# WHAT THE TASK ASKS
Find the word "none" in the data, then copy each line where it is found.

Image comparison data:
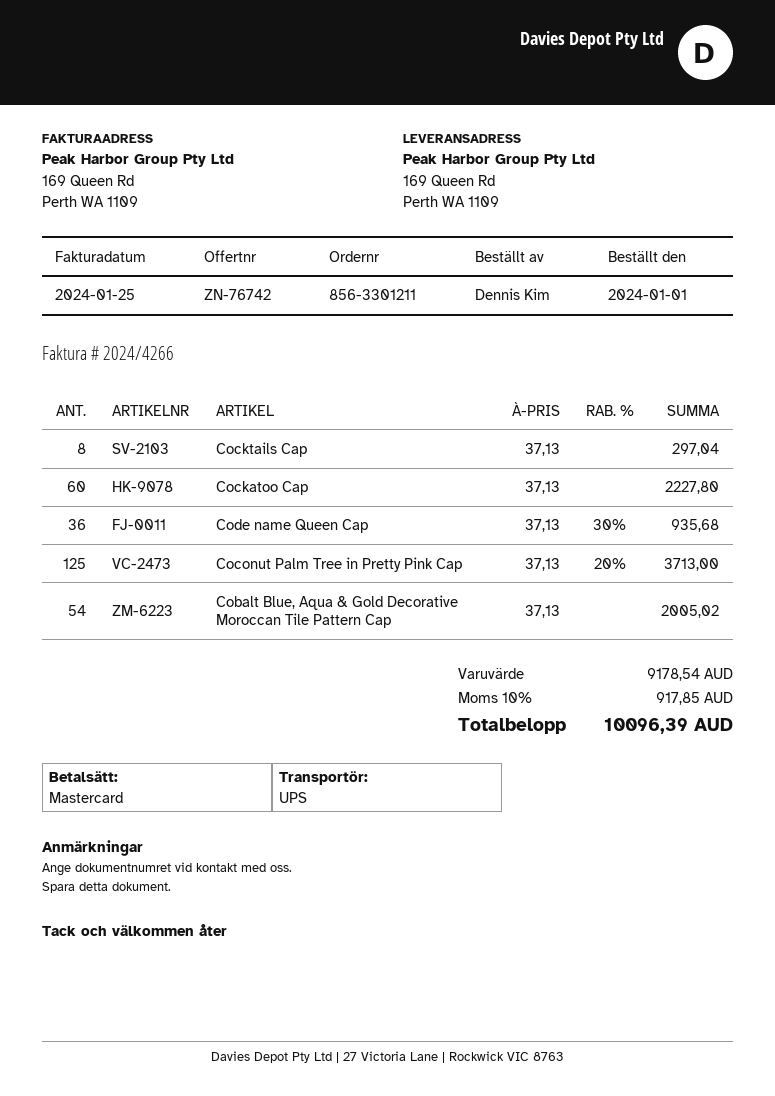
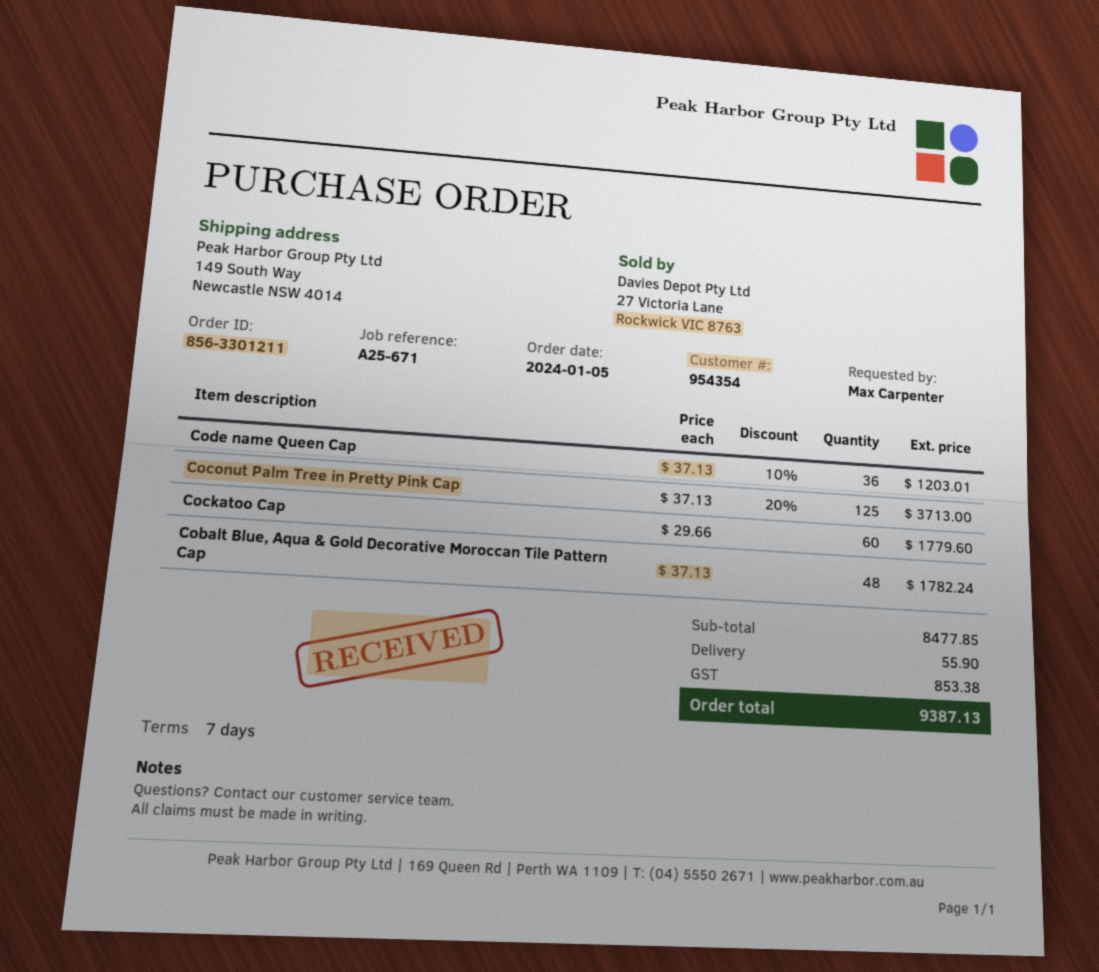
order date: 2024-01-01 -> 2024-01-05
ordered by: Dennis Kim -> Max Carpenter
ship to: 169 Queen Rd, Perth WA 1109 -> 149 South Way, Newcastle NSW 4014
Cocktails Cap: 8 x 37.13 = 297.04 -> none
Cockatoo Cap: 60 x 37.13 = 2227.80 -> 60 x 29.66 = 1779.60
Code name Queen Cap: 36 x 37.13 - 30% = 935.68 -> 36 x 37.13 - 10% = 1203.01
Cobalt Blue, Aqua & Gold Decorative Moroccan Tile Pattern Cap: 54 x 37.13 = 2005.02 -> 48 x 37.13 = 1782.24
subtotal: 9178.54 -> 8477.85
shipping: none -> 55.90
tax: 917.85 -> 853.38
total: 10096.39 -> 9387.13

# ANSWER BOX
Cocktails Cap: 8 x 37.13 = 297.04 -> none
shipping: none -> 55.90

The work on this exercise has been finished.